(Dataset content begins)

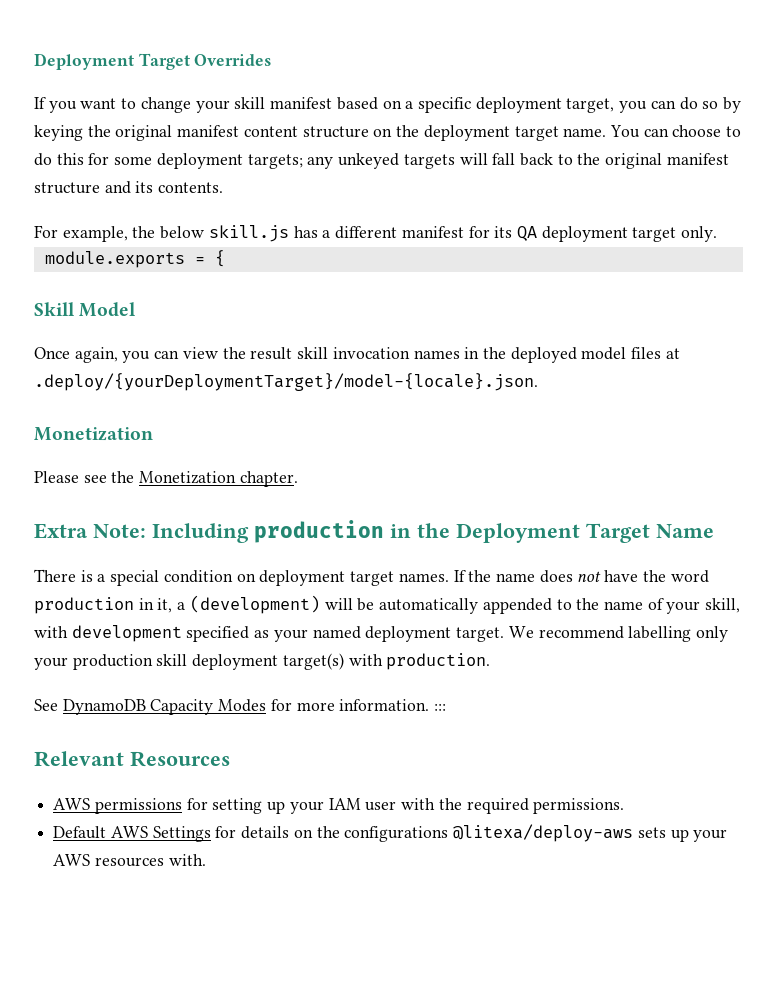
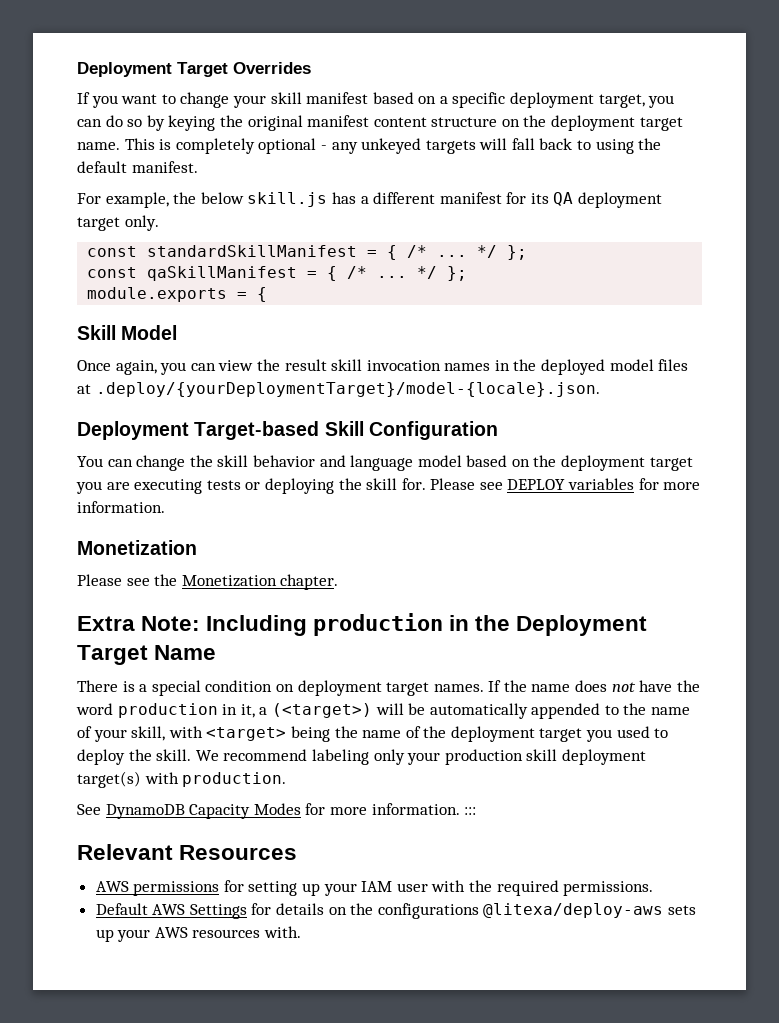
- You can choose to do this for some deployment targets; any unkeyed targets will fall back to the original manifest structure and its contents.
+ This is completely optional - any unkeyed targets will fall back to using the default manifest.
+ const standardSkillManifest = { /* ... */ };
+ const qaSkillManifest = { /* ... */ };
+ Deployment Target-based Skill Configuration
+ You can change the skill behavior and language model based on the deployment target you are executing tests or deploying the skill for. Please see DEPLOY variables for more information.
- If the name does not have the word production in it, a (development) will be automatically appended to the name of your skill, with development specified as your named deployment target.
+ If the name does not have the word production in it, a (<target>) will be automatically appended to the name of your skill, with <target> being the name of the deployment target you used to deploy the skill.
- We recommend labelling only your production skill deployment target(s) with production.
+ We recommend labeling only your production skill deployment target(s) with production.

(Dataset content ends)
(Dataset content begins)

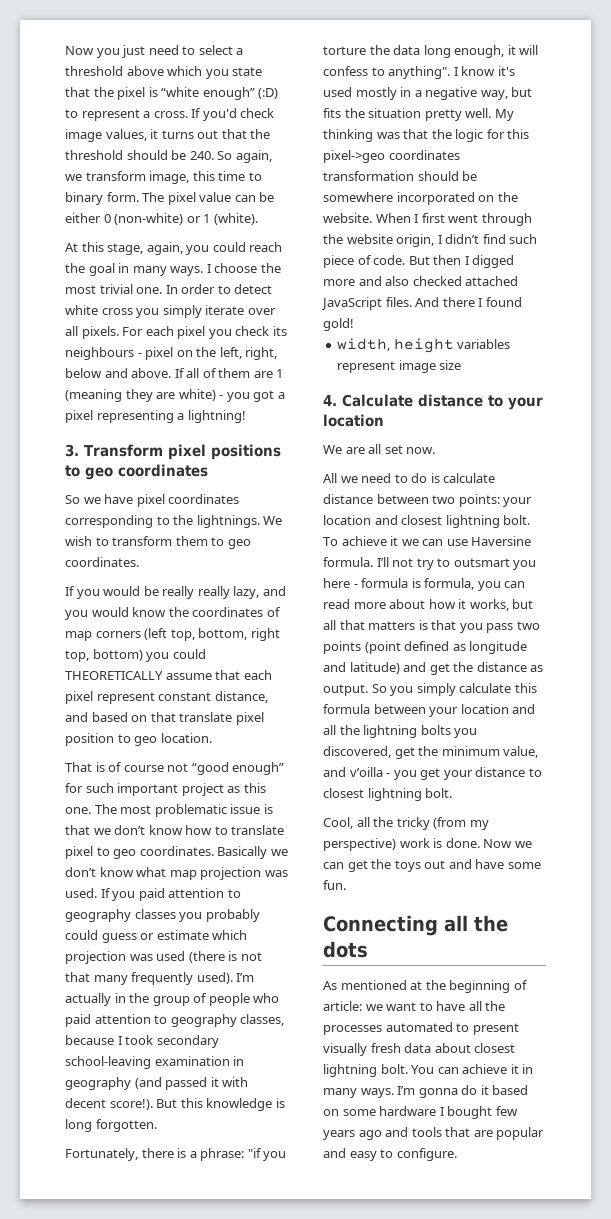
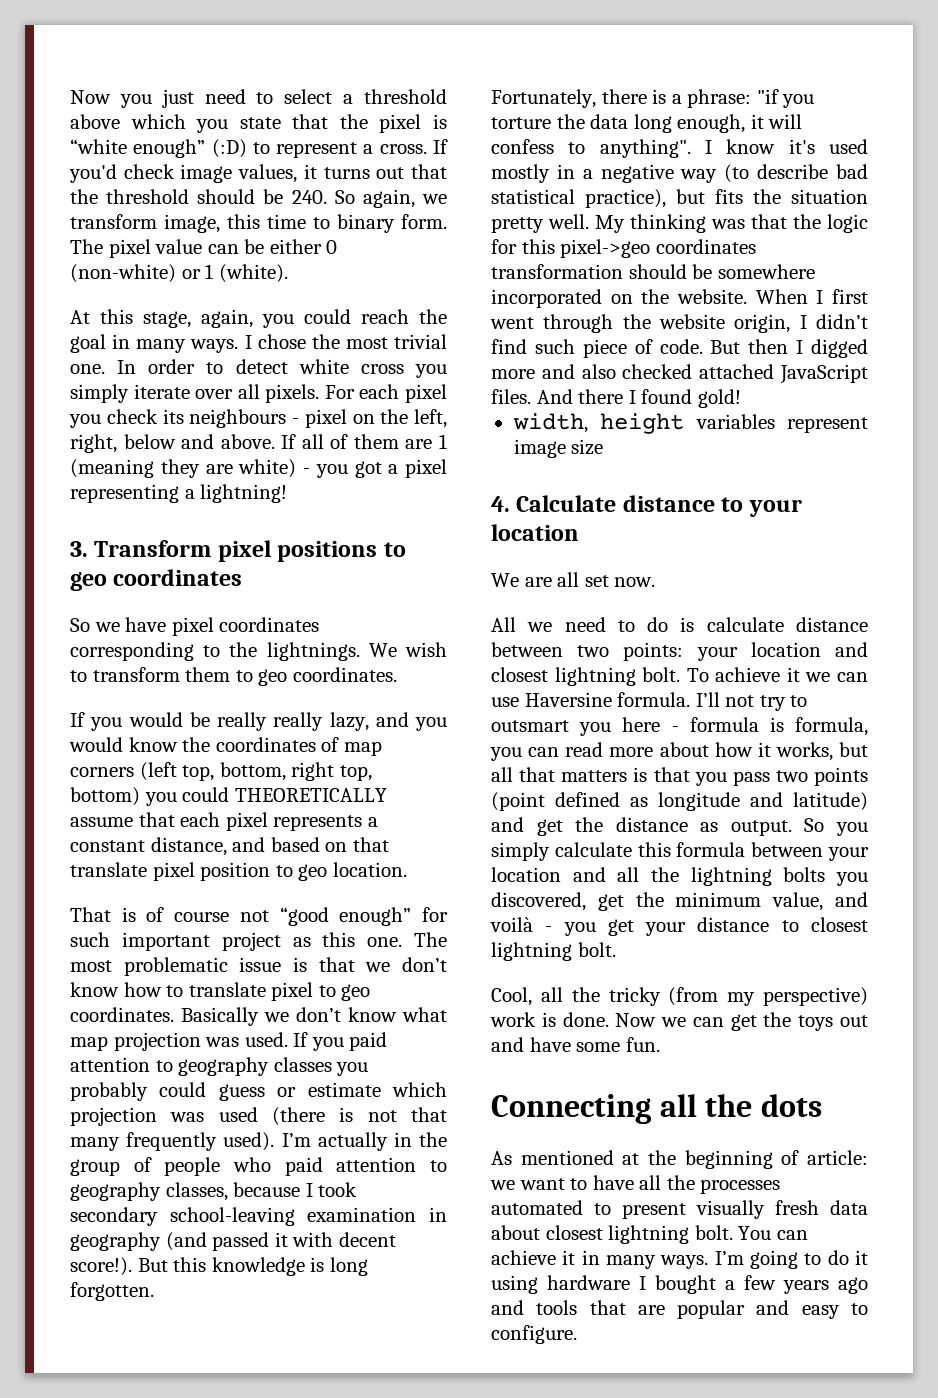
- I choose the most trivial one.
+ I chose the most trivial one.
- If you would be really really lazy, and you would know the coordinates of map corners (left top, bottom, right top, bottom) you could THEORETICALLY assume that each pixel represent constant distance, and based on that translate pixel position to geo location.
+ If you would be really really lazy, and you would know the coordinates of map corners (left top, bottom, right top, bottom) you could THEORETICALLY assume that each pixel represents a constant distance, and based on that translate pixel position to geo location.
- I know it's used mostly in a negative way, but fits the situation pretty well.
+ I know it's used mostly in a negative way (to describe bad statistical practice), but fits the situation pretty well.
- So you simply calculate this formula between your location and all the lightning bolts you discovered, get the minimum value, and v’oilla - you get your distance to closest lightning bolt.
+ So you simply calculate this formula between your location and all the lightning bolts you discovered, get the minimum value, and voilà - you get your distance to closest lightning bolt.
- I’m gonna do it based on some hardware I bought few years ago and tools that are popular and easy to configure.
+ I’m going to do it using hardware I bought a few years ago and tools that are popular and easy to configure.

(Dataset content ends)
(Dataset content begins)

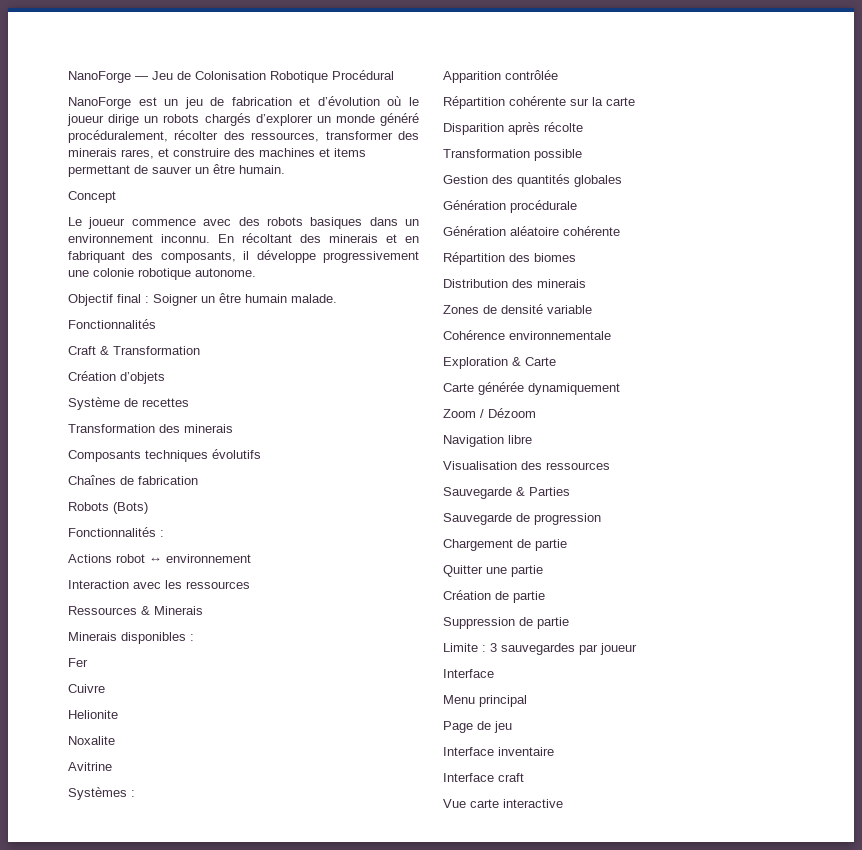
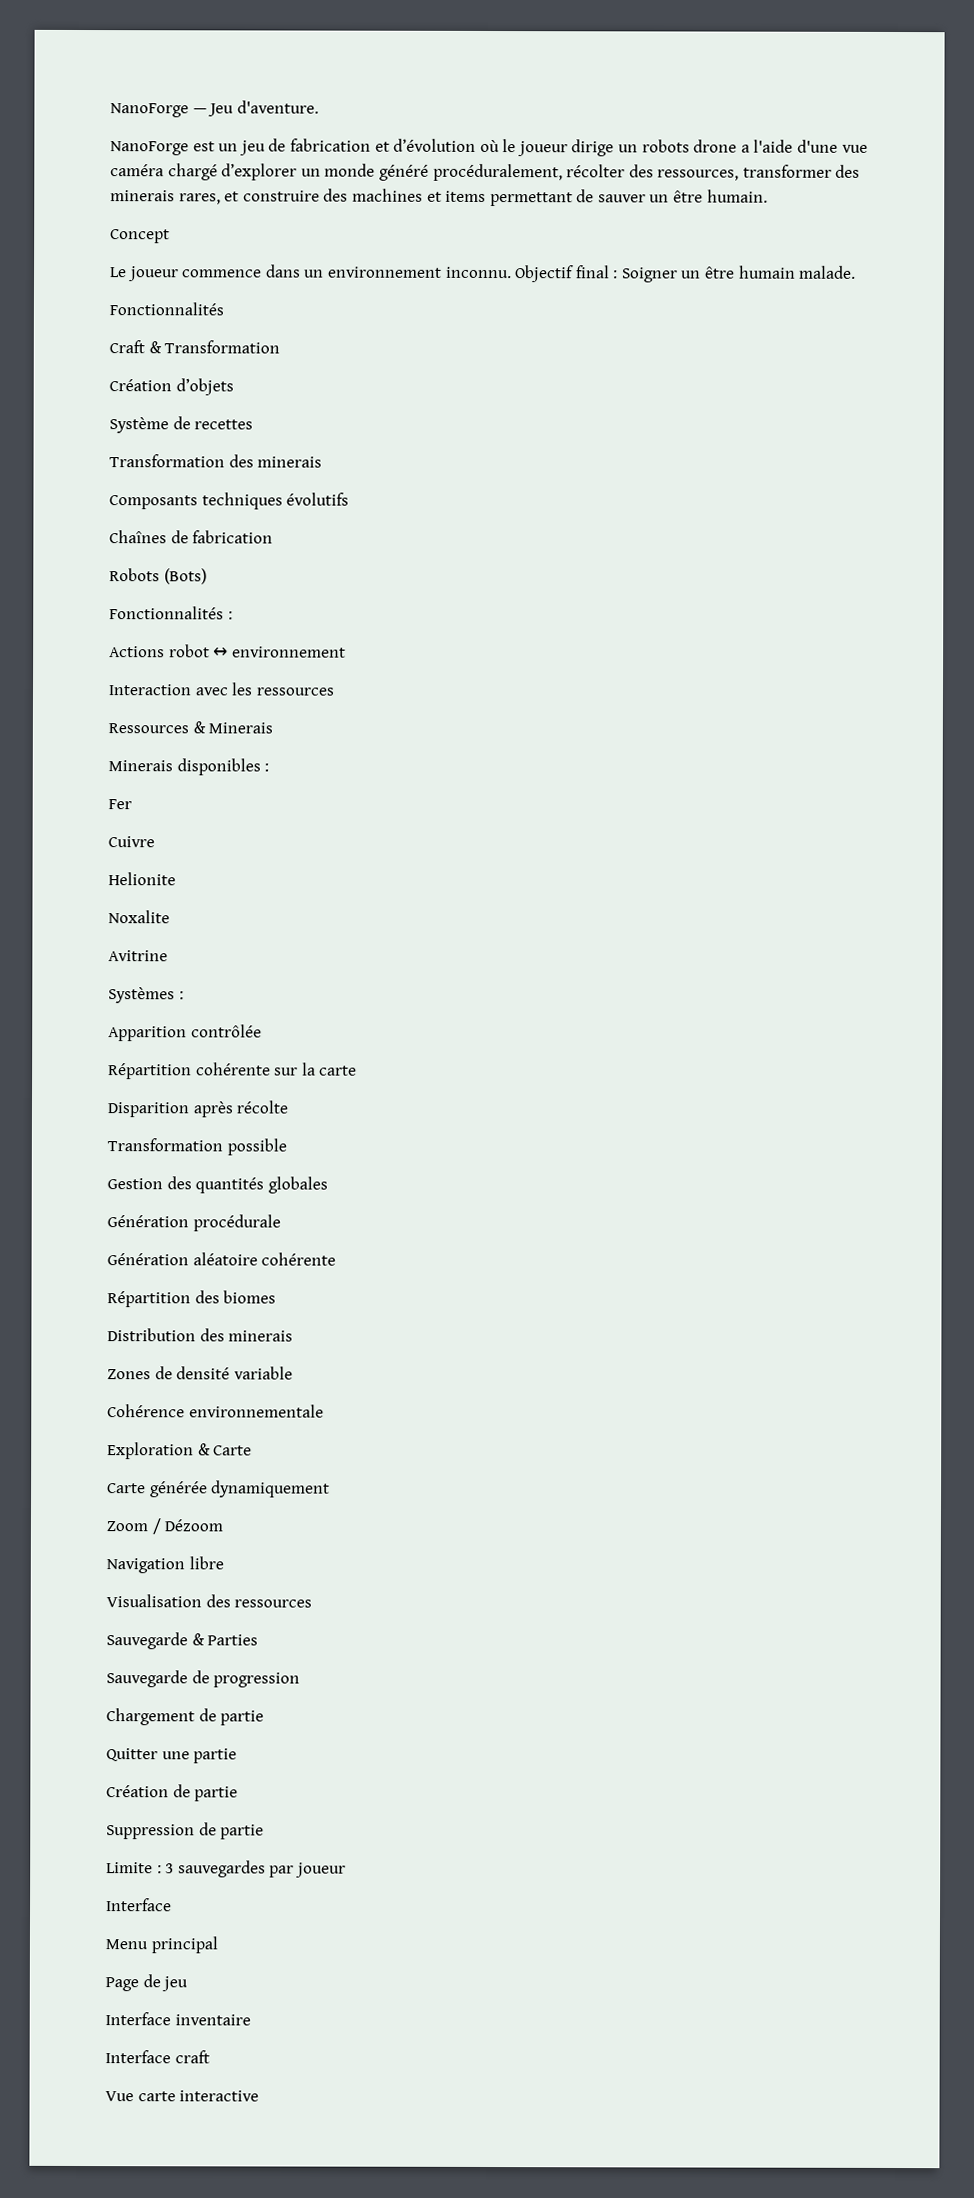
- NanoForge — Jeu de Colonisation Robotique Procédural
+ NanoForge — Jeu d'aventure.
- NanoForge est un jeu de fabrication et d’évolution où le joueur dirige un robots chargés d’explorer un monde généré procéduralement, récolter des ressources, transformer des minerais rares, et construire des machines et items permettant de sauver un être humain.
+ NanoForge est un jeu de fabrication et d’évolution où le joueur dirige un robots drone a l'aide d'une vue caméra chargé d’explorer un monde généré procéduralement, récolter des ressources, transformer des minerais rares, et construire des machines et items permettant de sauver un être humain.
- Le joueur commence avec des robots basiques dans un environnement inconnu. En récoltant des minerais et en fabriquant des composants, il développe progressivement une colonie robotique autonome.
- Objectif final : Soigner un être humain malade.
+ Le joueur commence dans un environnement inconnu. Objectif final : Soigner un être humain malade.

(Dataset content ends)

**What to produce**
Give again exactly, and only, the lines above starting at the one with "each pixel represents" and ending at the one with "- So you simply".

**Result of the exercise**
+ If you would be really really lazy, and you would know the coordinates of map corners (left top, bottom, right top, bottom) you could THEORETICALLY assume that each pixel represents a constant distance, and based on that translate pixel position to geo location.
- I know it's used mostly in a negative way, but fits the situation pretty well.
+ I know it's used mostly in a negative way (to describe bad statistical practice), but fits the situation pretty well.
- So you simply calculate this formula between your location and all the lightning bolts you discovered, get the minimum value, and v’oilla - you get your distance to closest lightning bolt.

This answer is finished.